Professor’s podcast unmasks science behind superheroes and sci-fi
Shane Campbell-Staton, an ecology and evolutionary biology assistant professor, co-hosts the “The Biology of Superheroes Podcast.” Campbell-Staton said he uses superheroes and their powers to understand the overlap between biological reality and futuristic fantasy. The podcast has covered topics such as Spider-Man’s web-slinging and The Walking Dead’s zombie apocalypse. (James Schaap/Daily Bruin)
By Kennedy Hill
April 18, 2019 10:50 p.m.
Thanos had to break a few laws of nature before he eradicated half of the universe with a snap.
Topics similar to the Marvel villain’s defiance of physics are addressed in “The Biology of Superheroes Podcast,” hosted by Shane Campbell-Staton, a UCLA ecology and evolutionary biology assistant professor. What originally began as a two-week course at Harvard University developed into a podcast and a full academic course at UCLA titled Ecology and Evolutionary Biology M157: “Biology of Superheroes: Exploring Limits of Form and Function.” In both his class and podcast, Campbell-Staton said he uses superheroes and their powers to examine the meeting place between biological reality and futuristic fantasy.
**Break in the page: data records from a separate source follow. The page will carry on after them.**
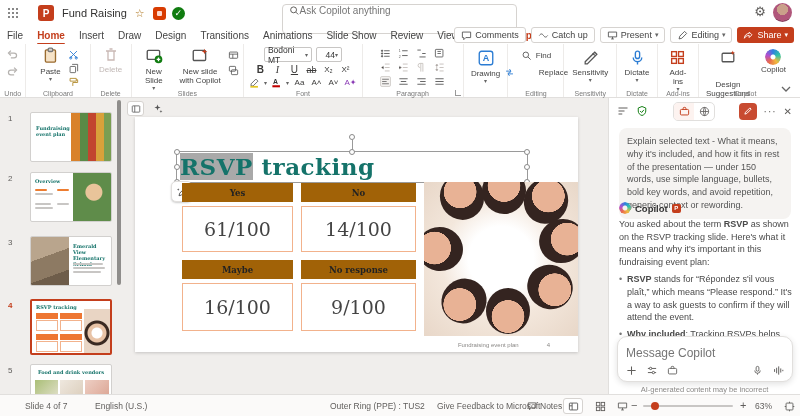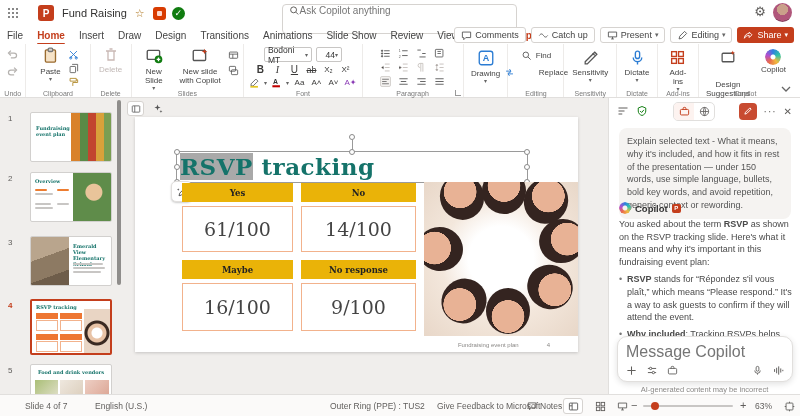"Yes" .card .hdr { background: #eab308 -> #a16207 }
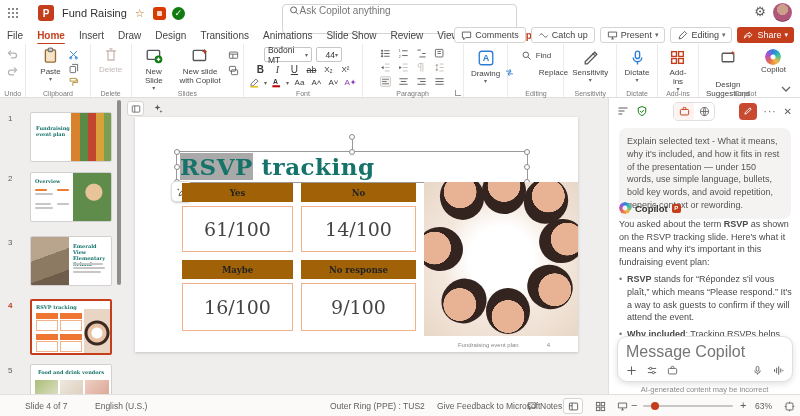"Message Copilot" .cp-input input { font-size: 16px -> 12px }
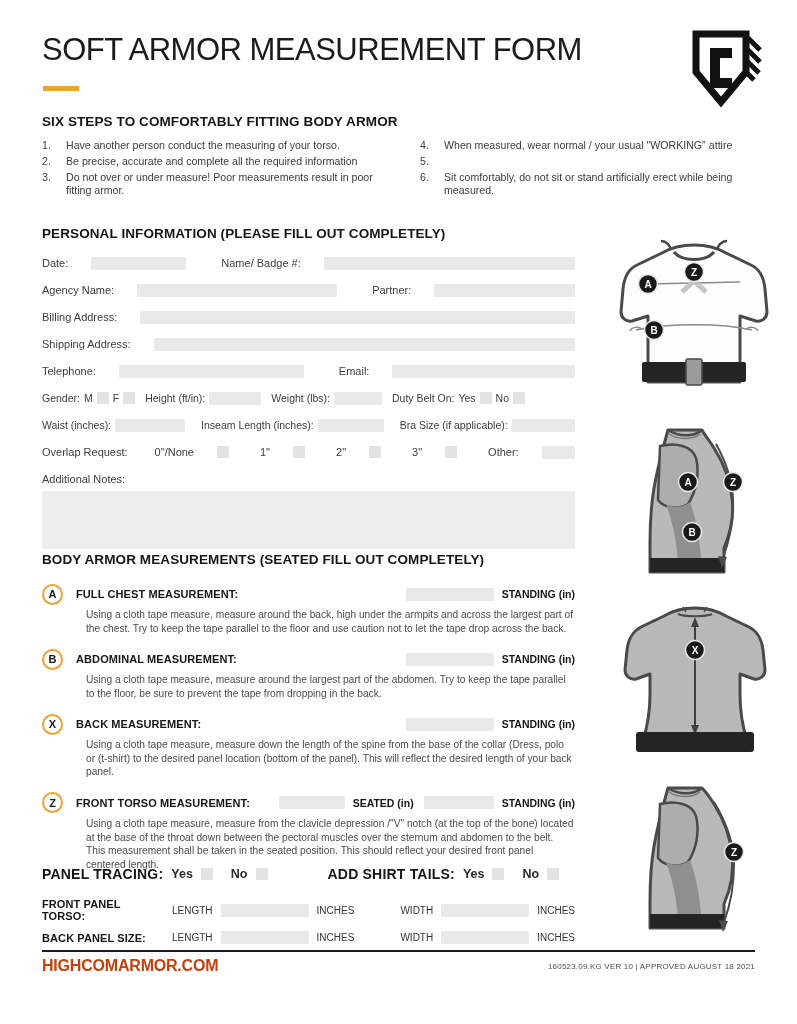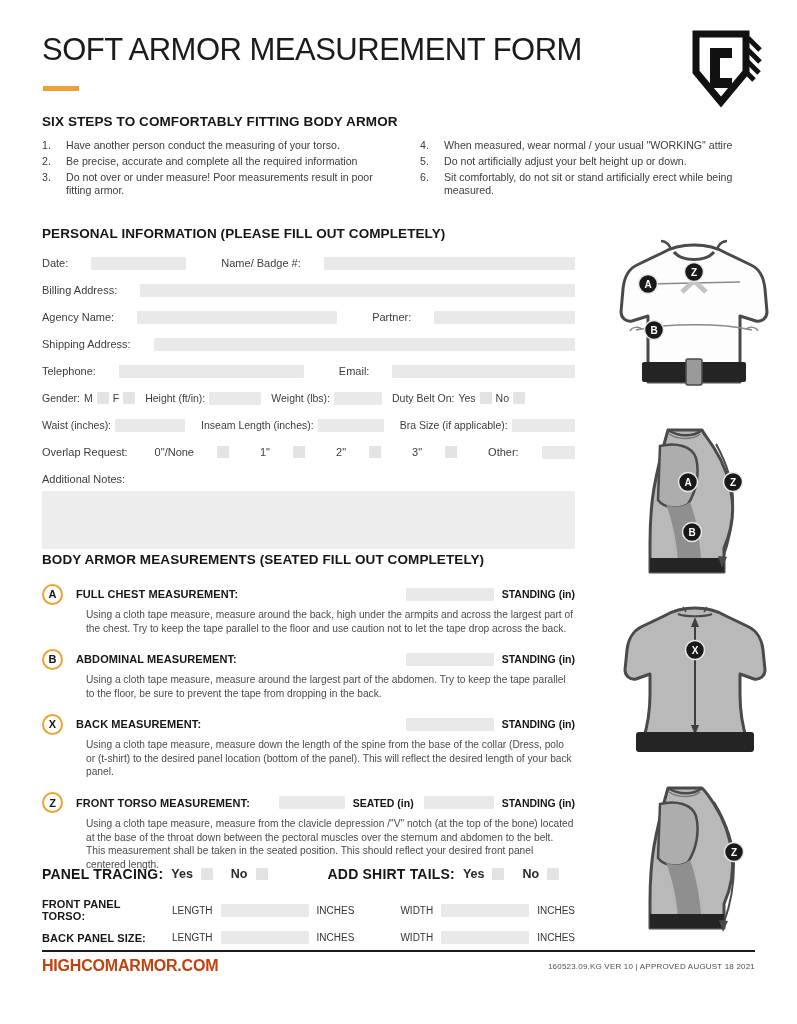"Do not artificially adjust your" span { html: <span>Do not artificially adjust your belt height up or down.</span> -> none }
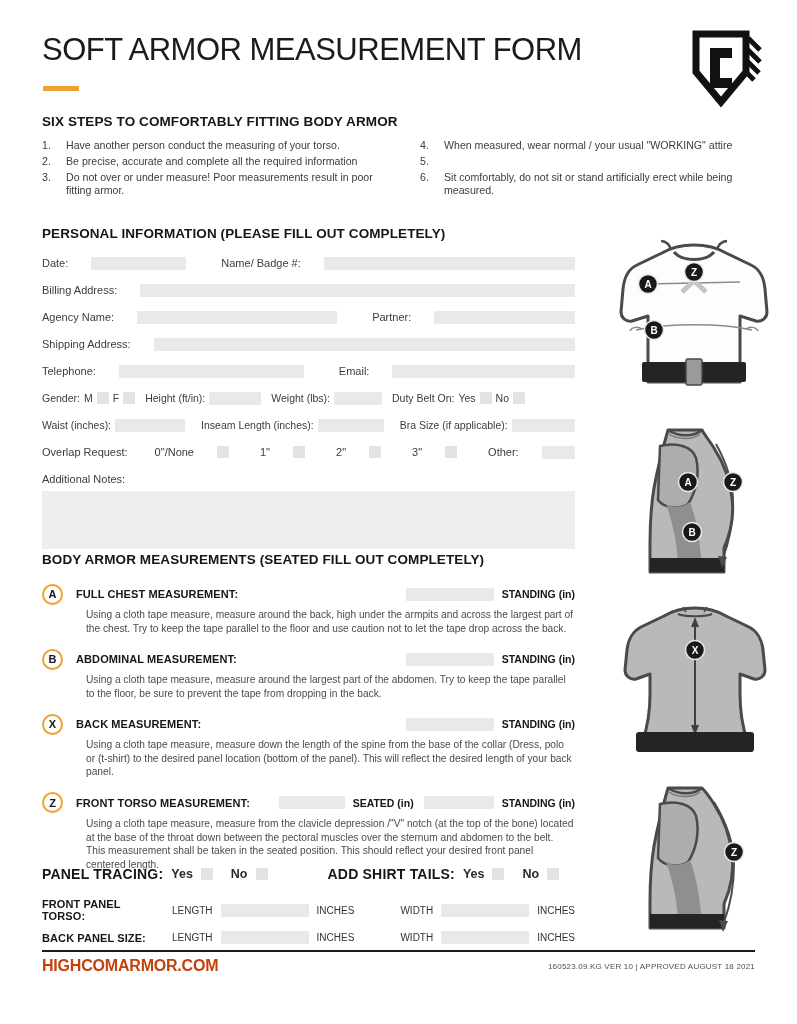"Billing Address:" div.row { order: before "Agency Name:" -> after "Agency Name:" }
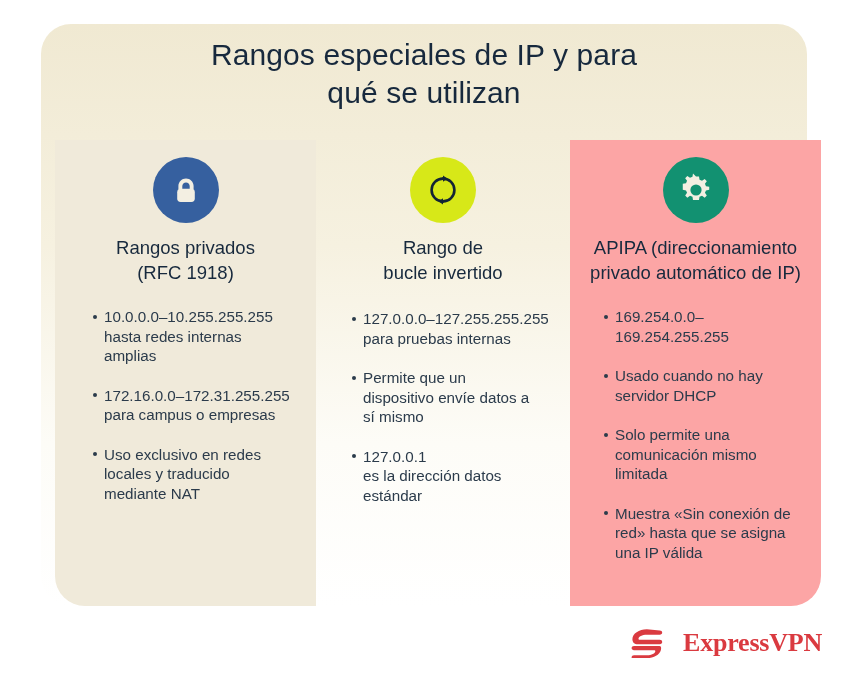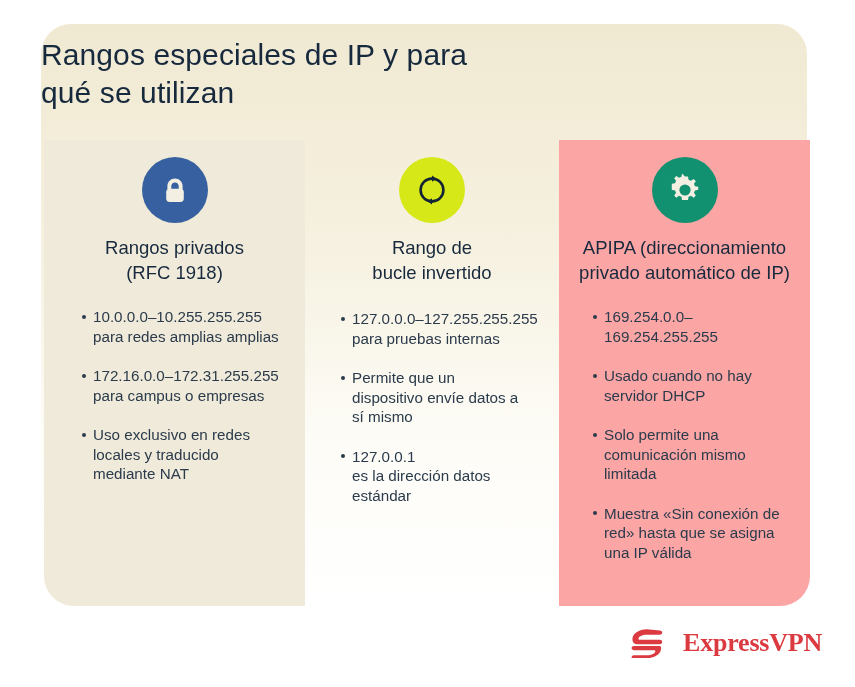"Rangos especiales de IP y" .title { text-align: none -> center }
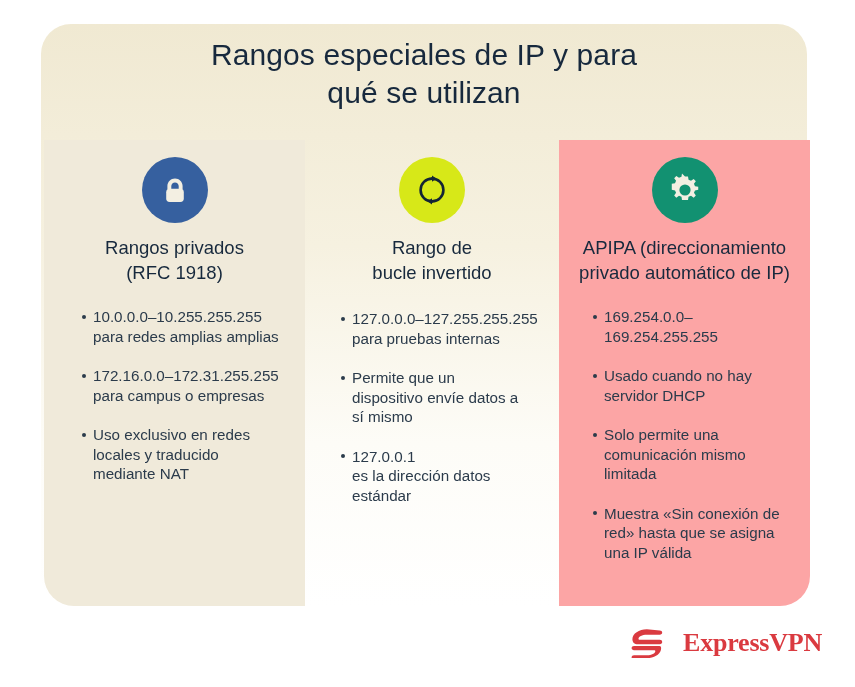"Rangos privados" .columns { left: 44px -> 55px }
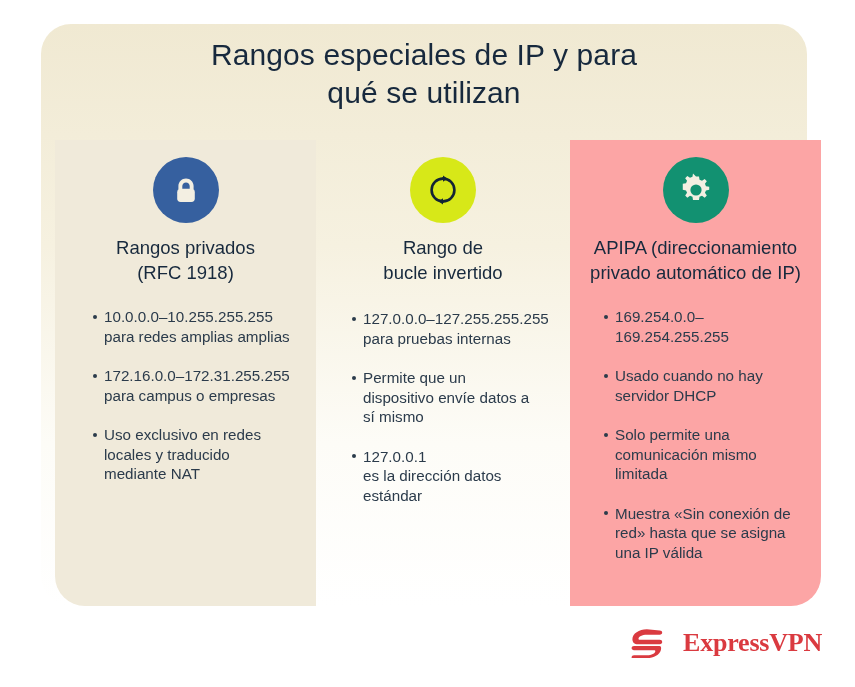"para redes amplias amplias" span.ln { text: para redes amplias -> hasta redes internas }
“All these fantastical ideas start with (a) premise that we can very easily explore in our own universe,” Campbell-Staton said. “And then from that starting point, you can say, ‘How do we go beyond (the) limitations to get to what we see on these pages?'”
Even though he was not interested in comic books as a child, Campbell-Staton said they became his guilty pleasure in graduate school after he bought his first comic, “Superman vs. Muhammad Ali.” As he read stories about heroes such as the Flash and the Hulk, he eventually began to wonder which biological theories could explain their abilities. After reaching out to longtime friend and podcast co-host Arien Darby, Campbell-Staton decided to discuss his questions and ideas on a public platform.
The podcast has covered topics such as Spider-Man’s web-slinging and The Walking Dead’s zombie apocalypse. Campbell-Staton is more responsible for the science side of things – finding research related to superpowers and reaching out to fellow scientists to guest-star. For example, Sheila Patek, an associate biology professor at Duke University, was recently featured on the podcast to discuss the biomechanics behind Iron Fist’s martial art abilities.
Meanwhile, Darby, a lifelong comic book fan, adds superhero knowledge to the podcast. Darby said he also contributes humor and pop culture commentary to balance the podcast’s more science-heavy segments. In episode 10, Darby gives a personal account of his taekwondo training and how his childhood self would envision fighting enemies alongside the Iron Fist.
“We joke with each other throughout the episode,” Darby said. “But at the same time, we really are focusing on delivering some hard-hitting science and grounding conversations that we have in the actual theory.”
As a scientist, Campbell-Staton said it is easy to be critical of the biology depicted in comics due to its fantastical nature. But once he steps out of his scientist shoes, Campbell-Staton said he views the unnatural phenomenon of superpowers as an entryway into analyzing biology that already exists in the universe. Despite his obvious inability to travel throughout the multiverse, Campbell-Staton said the notion of parallel universes with distinct characteristics raises questions regarding the roles of fate and chance in evolutionary history.
“(‘Spider-Man: Into the Spider-Verse’) just came out (and) deals with those same concepts,” Campbell-Staton said. “So we can use that as a thought experiment in the same way that scientists use thought experiments all the time to approach really complex thoughts.”
While the podcast is publicly available online, its academic counterpart was only available to 80 students during winter quarter. Lisa Anderson, a fourth-year biology student, said the class combined her passion for superheroes with her course of study, as each lesson was based around one character and the biological theories related to his or her abilities. For example, as a means to understand the effects of aging on regeneration, Anderson said the class once focused on Wolverine’s rapid healing ability.
Joshua Kim, a fourth-year biology student, said Campbell-Staton would provide background of a hero’s origin and powers for students who were not familiar with the comic narratives. Kim said it is uncommon for science classes to cover topics from pop culture, so Campbell-Staton’s use of superheroes to teach biology was refreshing.
“(The class) seemed more unique than just like a normal biology class, like plants or marine bio. … Something about superheroes (doesn’t) really come across that often,” Kim said.
Campbell-Staton said his class and podcast allow him to delve into more fields of science than he typically encounters as a biologist. Investigating the stories of Cyborg and Vision required him to conduct research on the current state of artificial intelligence, while the advanced mechanisms of the Terminator encouraged him to determine the current state of the world’s cutting-edge technology. Running the podcast has broadened Campbell-Staton’s scientific knowledge, he said, but it has also helped him connect biology to the social world.
“(The podcast) helps me step out of my own scientific brain and step into the real world,” Campbell-Staton said. “It helps to bridge science and society.”